Set in modern-day New Orleans, Cloak & Dagger centers on troubled teens Tandy (Olivia Holt), a pill-addicted high school dropout-turned-grifter, and Tyrone (Aubrey Joseph), a Catholic prep school basketball standout/well-rounded choir boy.

Our two protagonists first encounter each other as young children when an oil rig explosion indirectly causes the tragic deaths of Tandy’s father, by way of car crash in the harbor with Tandy sitting in the backseat, and Tyrone’s older brother Billy, who is shot by a startled cop. Tyrone, having jumped into the harbor in attempt to save his brother, pulls Tandy out of the water to safety, a moment that sends an ultra bright light piercing through each other’s hands, whetting our appetites for what might happen when they meet again.

But showrunner Joe Pokaski (NBC’s Heroes and Netflix’s Daredevil) isn’t interested in rushing this reunion. Instead, he opts for a deliberate, measured journey that’s far more intent on exploring our young heroes as individual characters than it is on explaining their superpowers.

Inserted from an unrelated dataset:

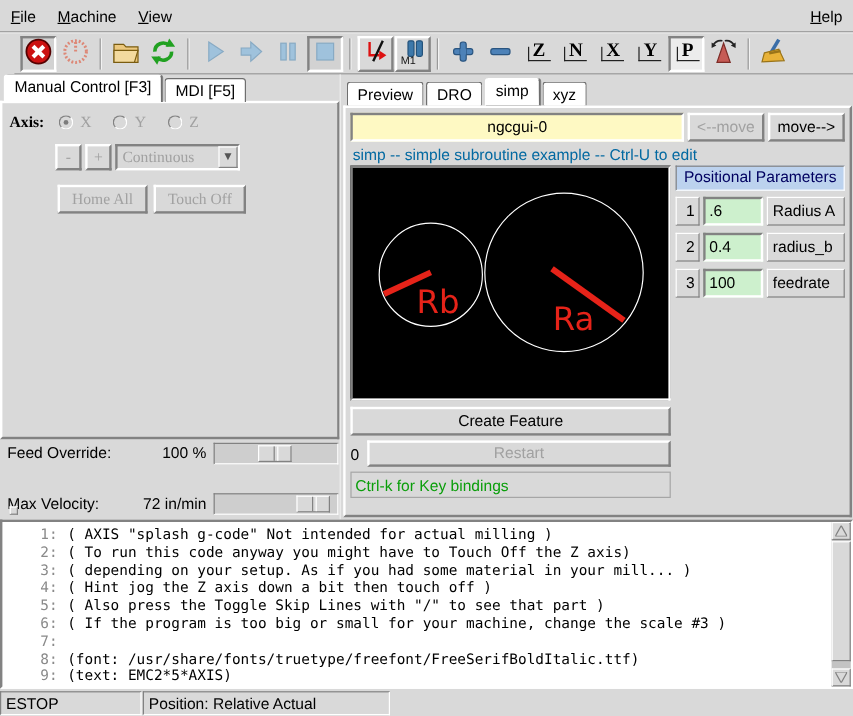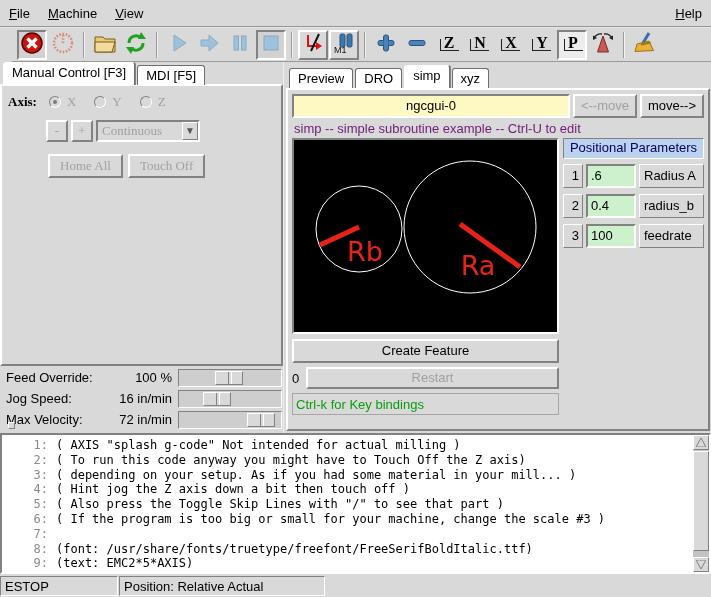"simp -- simple subroutine example" .info-line { color: #701a75 -> #0369a1 }
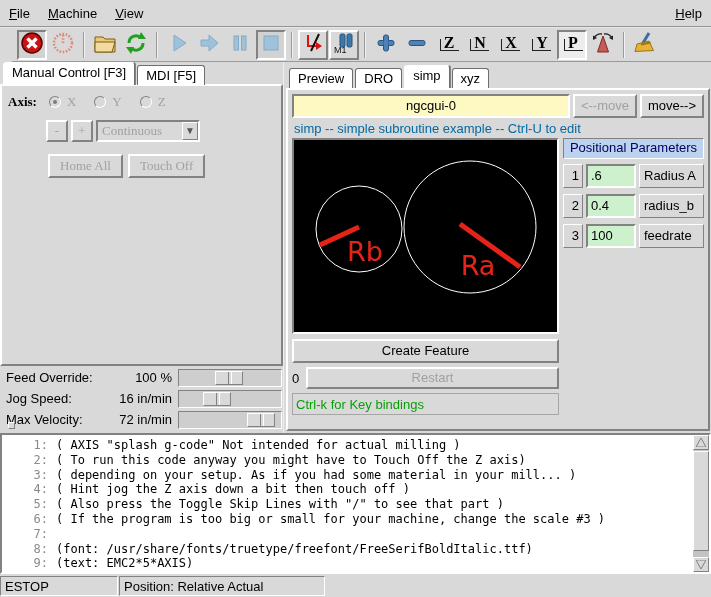"Jog Speed:" div.slider-row { html: <div> <span>Jog Speed:</span> <span>16 in/min</span> <span> <span></span> </span> </div> -> none }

The narrative’s restraint is maddening at first, as you almost begin to wonder if Tandy and Tyrone will ever cross paths. But once they do–about midway through the pilot during a “meet-ugly” in which Tandy tries to rob Tyrone and the glow resulting from their touch leaves both stammering “who are you?”–we are left craving more, and we realize Pokaski knows exactly what he’s doing. And it occurs to us that Pokaski’s creative decision to reveal Tandy and Tyrone’s superpowers at the same gradual rate that they learn for themselves may be a really smart one.

 

If a show about a wildly popular superhero like, say, Spiderman, persisted in withholding details about his superpowers, we’d scream at the TV (or more likely, the laptop) “we know what his superpowers are! Get to it, already!” Since Cloak & Dagger are far lesser known Marvel characters, however, each narrative detail will come as brand new information for just about all audiences. Therefore, like a gripping “whodunit?” that keeps us guessing every step of the way until the truth is slowly but surely unveiled, Cloak & Dagger will command our attention by rewarding us with new information about Tandy and Tyrone’s superpowers only when it has to.

Our patience will be further encouraged by the fact that both Tandy and Tyrone are layered, three-dimensional characters, each heightened by the ample charisma that Holt and Joseph bring to their respective roles. Though the duo’s shared screen time has thus far been rather limited, each character’s considerable individual depth (not to mention a perfectly executed cliffhanger to end the second episode) piques our interest as to what their coming partnership could entail.

Cloak & Dagger is also poised to benefit from its many absorbing supplemental narrative elements. Seeing that Tandy’s late father was a bigwig for the fictional Roxxon oil conglomerate (the very corporation responsible for the oil rig explosion) and that Tyrone’s brother Billy’s unjust shooting was covered up by the New Orleans police chief, the stage is set for Cloak & Dagger to tackle pertinent societal topics such as corporate greed and #BlackLivesMatter.

Mix in the fact that Pakowski has shirked The Big Apple (the setting for the original Cloak & Dagger comics and way too many other superhero series) for The Big Easy, and it seems that Cloak & Dagger, growing pains and all, has all the tools to sizzle in the long run. Wait for it.